Data entries:

------------

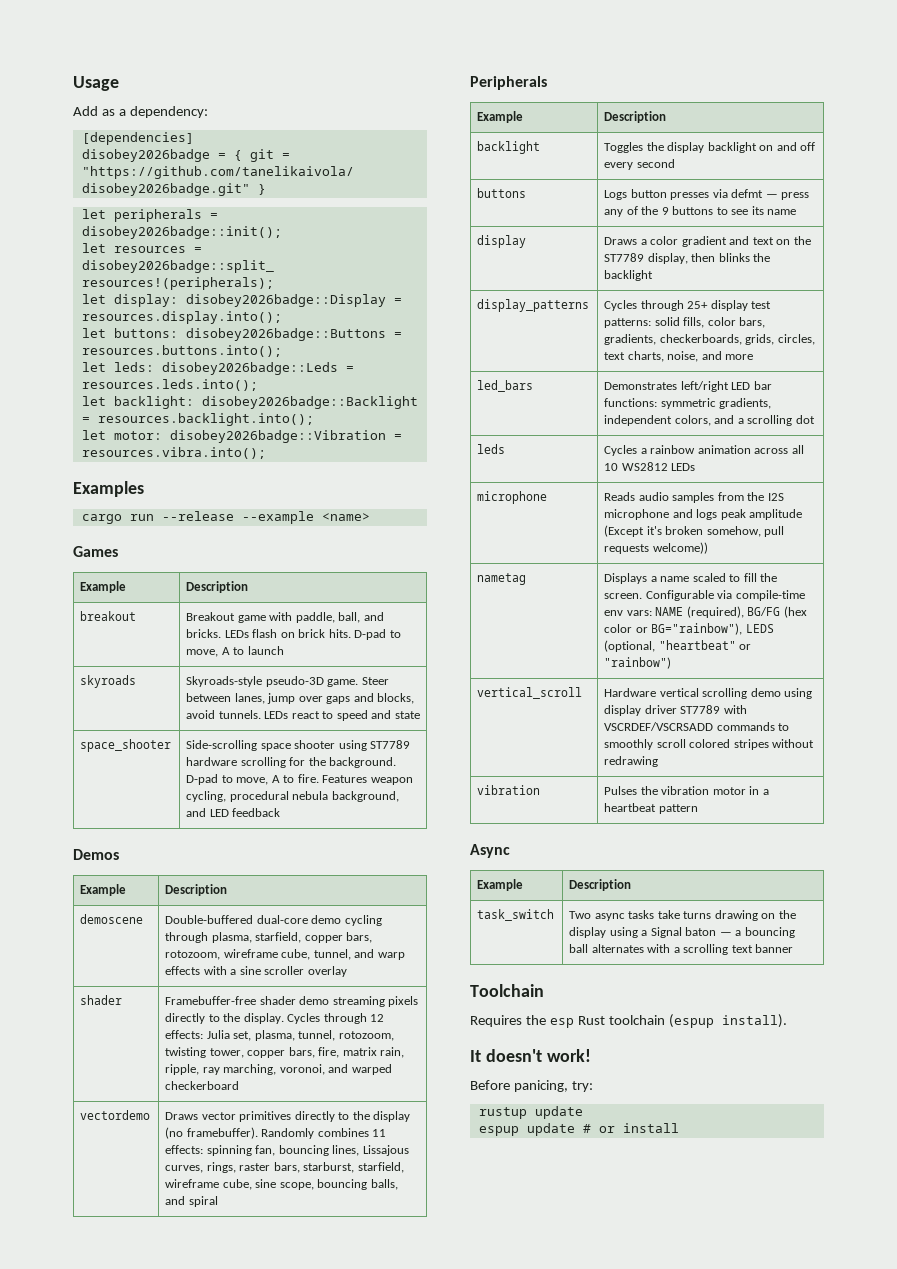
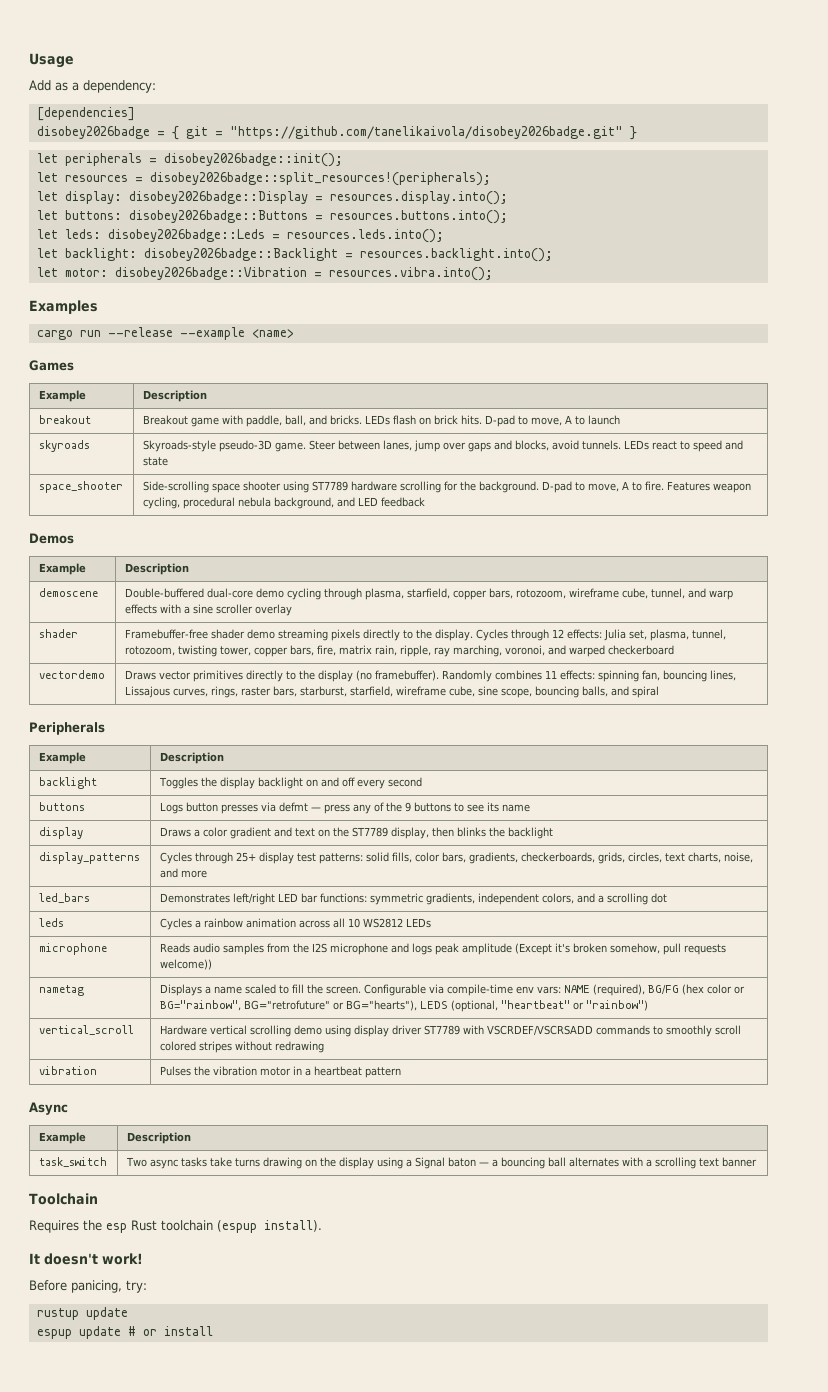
- nametag | Displays a name scaled to fill the screen. Configurable via compile-time env vars: NAME (required), BG/FG (hex color or BG="rainbow"), LEDS (optional, "heartbeat" or "rainbow")
+ nametag | Displays a name scaled to fill the screen. Configurable via compile-time env vars: NAME (required), BG/FG (hex color or BG="rainbow", BG="retrofuture" or BG="hearts"), LEDS (optional, "heartbeat" or "rainbow")

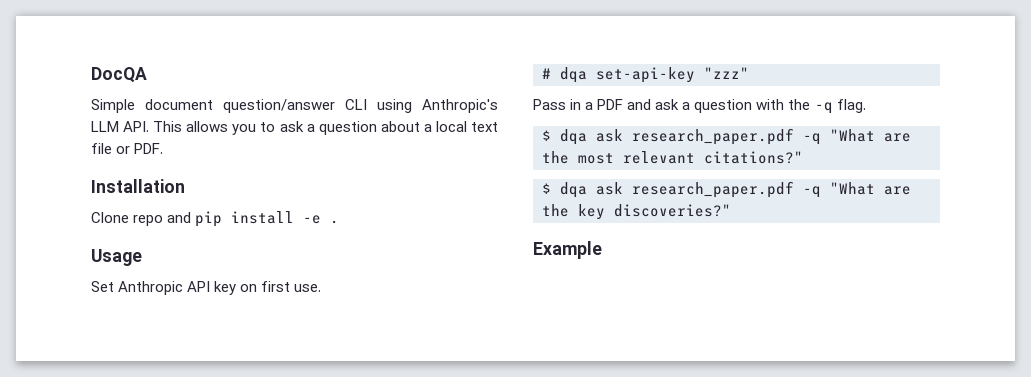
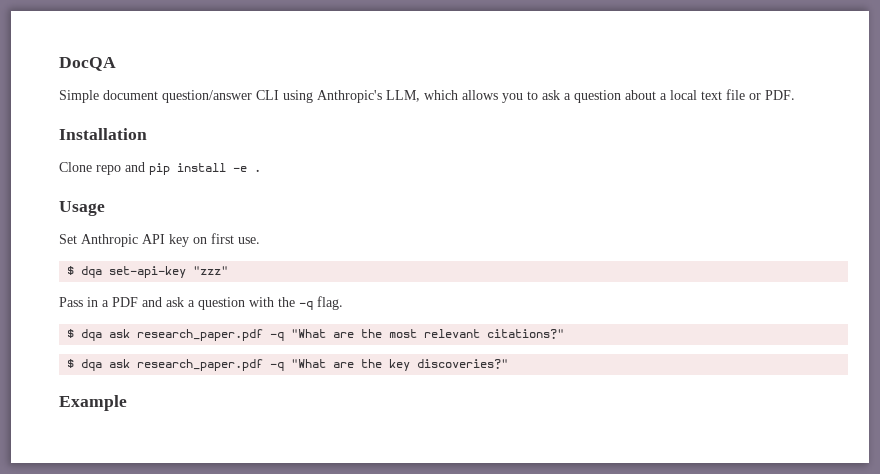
- Simple document question/answer CLI using Anthropic's LLM API. This allows you to ask a question about a local text file or PDF.
+ Simple document question/answer CLI using Anthropic's LLM, which allows you to ask a question about a local text file or PDF.
- # dqa set-api-key "zzz"
+ $ dqa set-api-key "zzz"

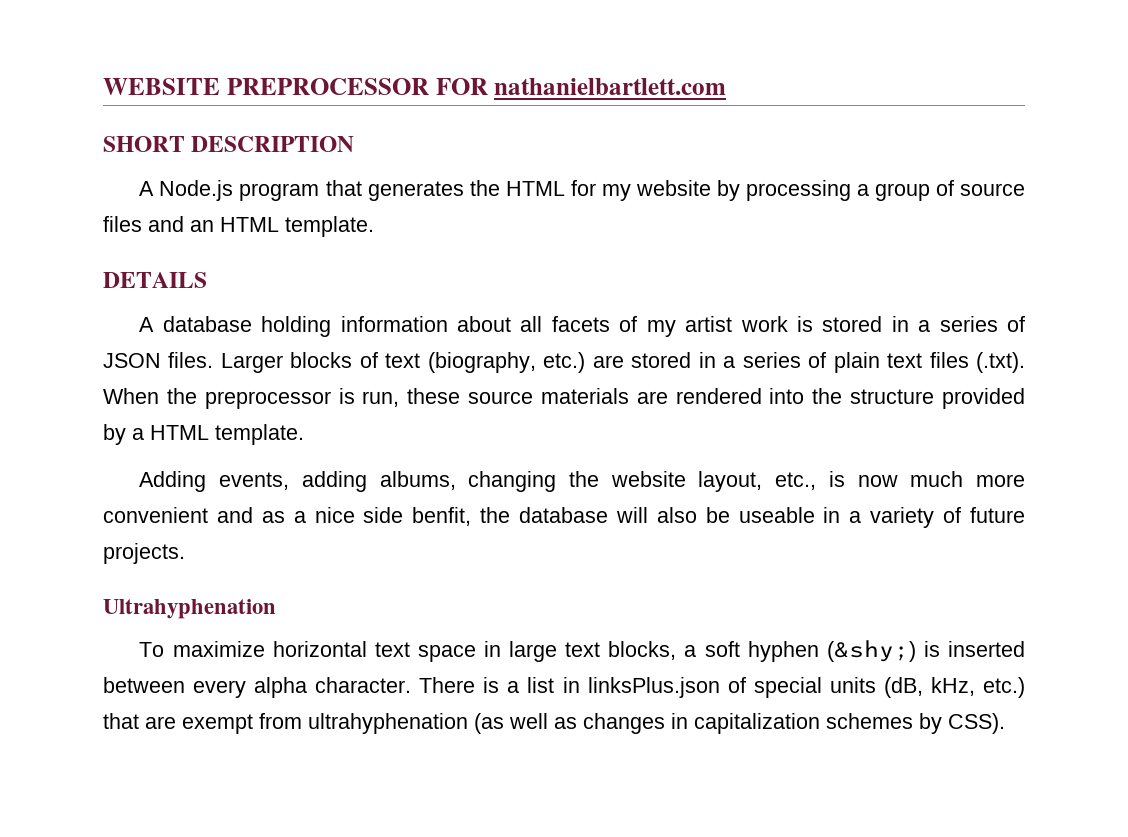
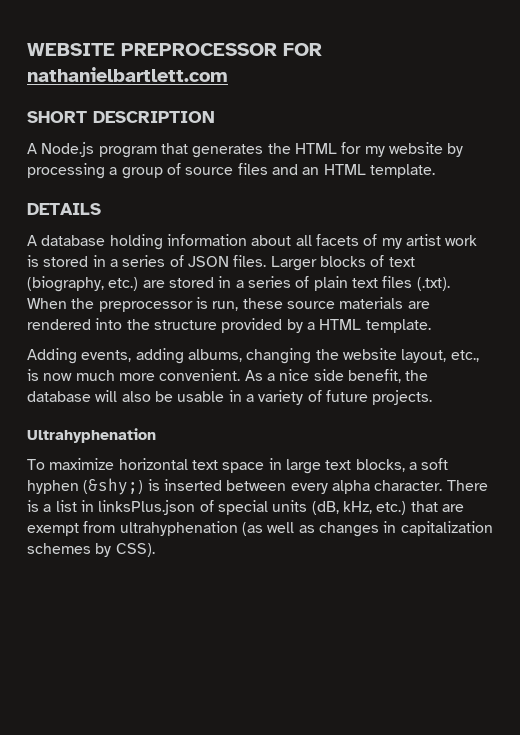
- Adding events, adding albums, changing the website layout, etc., is now much more convenient and as a nice side benfit, the database will also be useable in a variety of future projects.
+ Adding events, adding albums, changing the website layout, etc., is now much more convenient. As a nice side benefit, the database will also be usable in a variety of future projects.

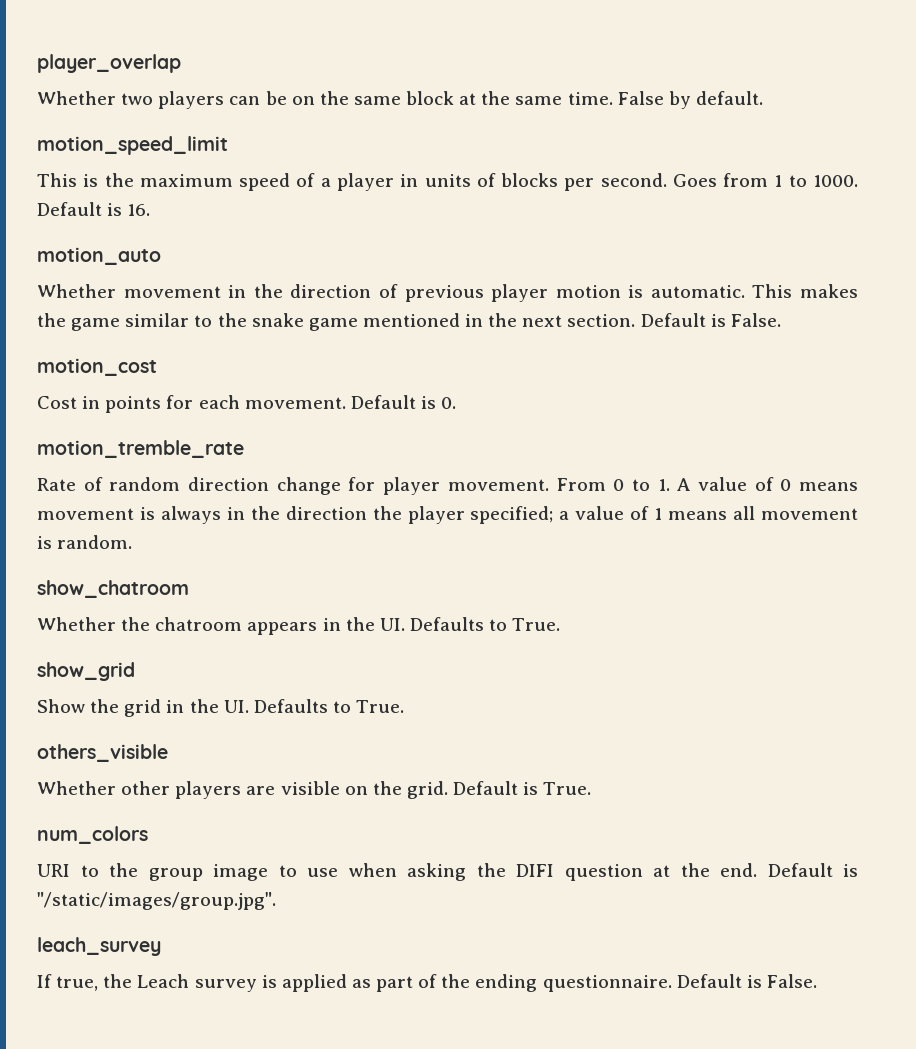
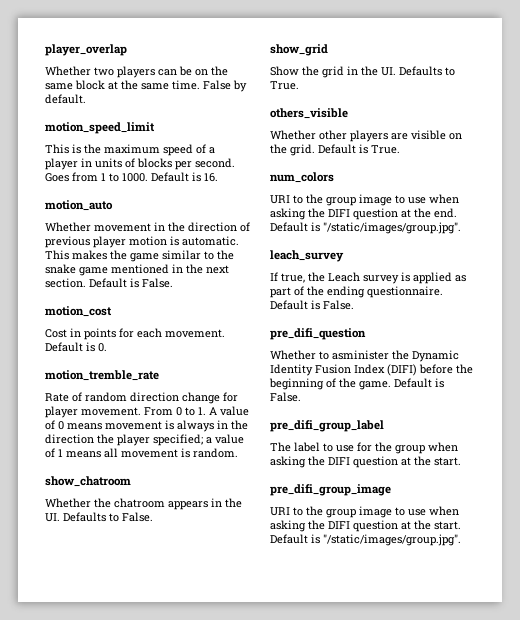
- Whether the chatroom appears in the UI. Defaults to True.
+ Whether the chatroom appears in the UI. Defaults to False.
+ pre_difi_question
+ Whether to asminister the Dynamic Identity Fusion Index (DIFI) before the beginning of the game. Default is False.
+ pre_difi_group_label
+ The label to use for the group when asking the DIFI question at the start.
+ pre_difi_group_image
+ URI to the group image to use when asking the DIFI question at the start. Default is "/static/images/group.jpg".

------------

## BRIEF
Which lines above include the string "Displays"? Show them.

## OUTPUT BELOW
- nametag | Displays a name scaled to fill the screen. Configurable via compile-time env vars: NAME (required), BG/FG (hex color or BG="rainbow"), LEDS (optional, "heartbeat" or "rainbow")
+ nametag | Displays a name scaled to fill the screen. Configurable via compile-time env vars: NAME (required), BG/FG (hex color or BG="rainbow", BG="retrofuture" or BG="hearts"), LEDS (optional, "heartbeat" or "rainbow")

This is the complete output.